Fredericton — Days after Air Canada was ordered to shell out $21K to two francophone customers who complained that their language rights were violated while flying, the airline has decided that now, all passengers need to speak fluent English and French before they can board.
“It’s only for domestic flights — we’re not being unreasonable here,” said Air Canada’s head of communications Allison Berkshire. “This is just to cover our ass in case some more crazy people come after us for being inconvenienced in their imaginations.”
The passengers — who had complained before about language issues on their flights — this time won their battle, saying that the English words were larger than the French ones on emergency exit doors; that the seatbelts were engraved with the word “lift” but not the French equivalent; and that the French boarding announcement was not as detailed as the English one.
“Obviously these are ‘totally legitimate issues,’ and we promise that we’ve already addressed them,” said Berkshire, using exaggerated air quotes and rolling her eyes dramatically. “But we realize that we’re not safe from whiners like this who will find any damned problem and try to squeeze money out of it.

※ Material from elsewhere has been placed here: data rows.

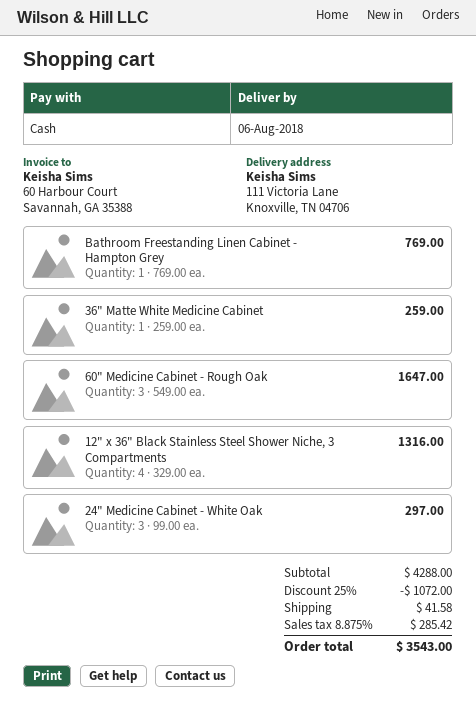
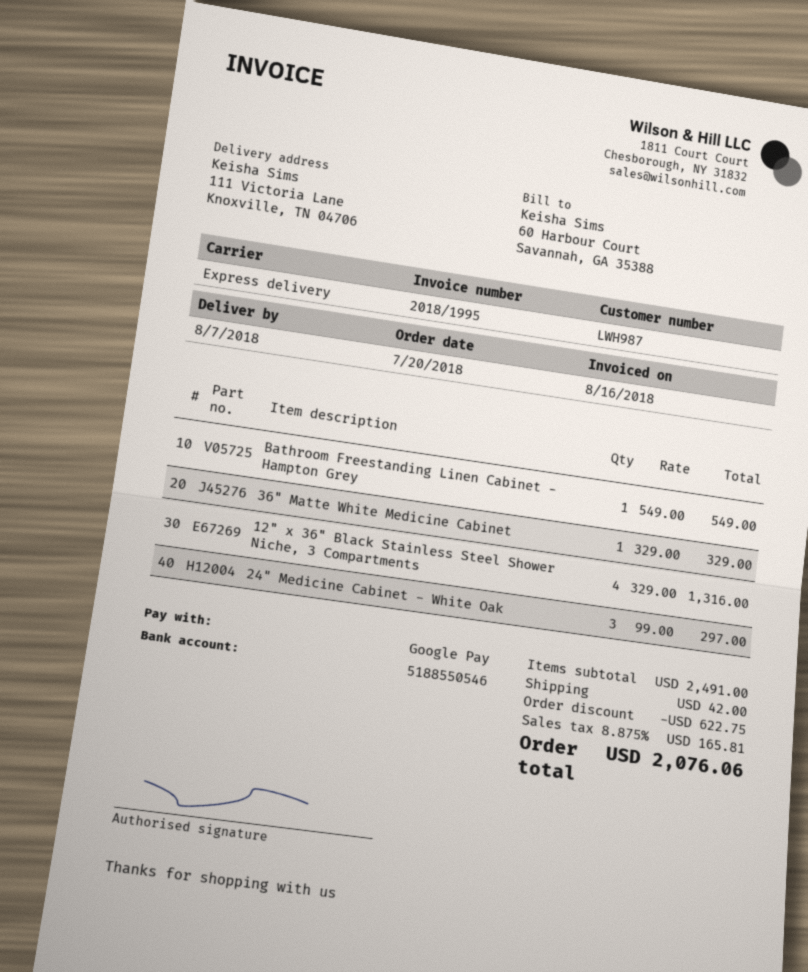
delivery date: 2018-08-06 -> 2018-08-07
payment method: cash -> Google Pay
Bathroom Freestanding Linen Cabinet - Hampton Grey: 1 x 769.00 = 769.00 -> 1 x 549.00 = 549.00
36" Matte White Medicine Cabinet: 1 x 259.00 = 259.00 -> 1 x 329.00 = 329.00
60" Medicine Cabinet - Rough Oak: 3 x 549.00 = 1647.00 -> none
subtotal: 4288.00 -> 2491.00
discount: 1072.00 -> 622.75
shipping: 41.58 -> 42.00
tax: 8.875% = 285.42 -> 8.875% = 165.81
total: 3543.00 -> 2076.06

So if you’re not fluent, just book with another airline. Please.”
We asked why the rule about bilingual passengers specifically.
“Well what if some English-only speaker were seated next to a francophone, who tried to strike up a conversation? The misunderstandings that would ensue — even if one person were just asking about their seat-mate’s holiday plans or where they work — could easily lead to a lawsuit,” continued Berkshire. “It wouldn’t be as tragic as…like…the peanuts package not saying the word ‘arachides’ in as nice a font, but you know.”
When Canadians want to book domestic flights with Air Canada, they will now have to translate a five-page document from one language to another on the website, wait for a certified bilingual employee to verify that it’s accurate, then book the flight.
“Holy, this is gonna be inconvenient as all get out!” cried anglophone Neil Peters. “I might as well just go back to high school for all the trouble this’ll be…maybe I can pay some student to translate it for me? I’m kinda rusty in French these days. All I remember is how to ask to go to the toilet. Is that what the document is about?”
Berkshire reassured customers by saying that, in all they do, “Air Canada is just trying to make sure everyone is treated fairly — well, everyone who complains, at least.”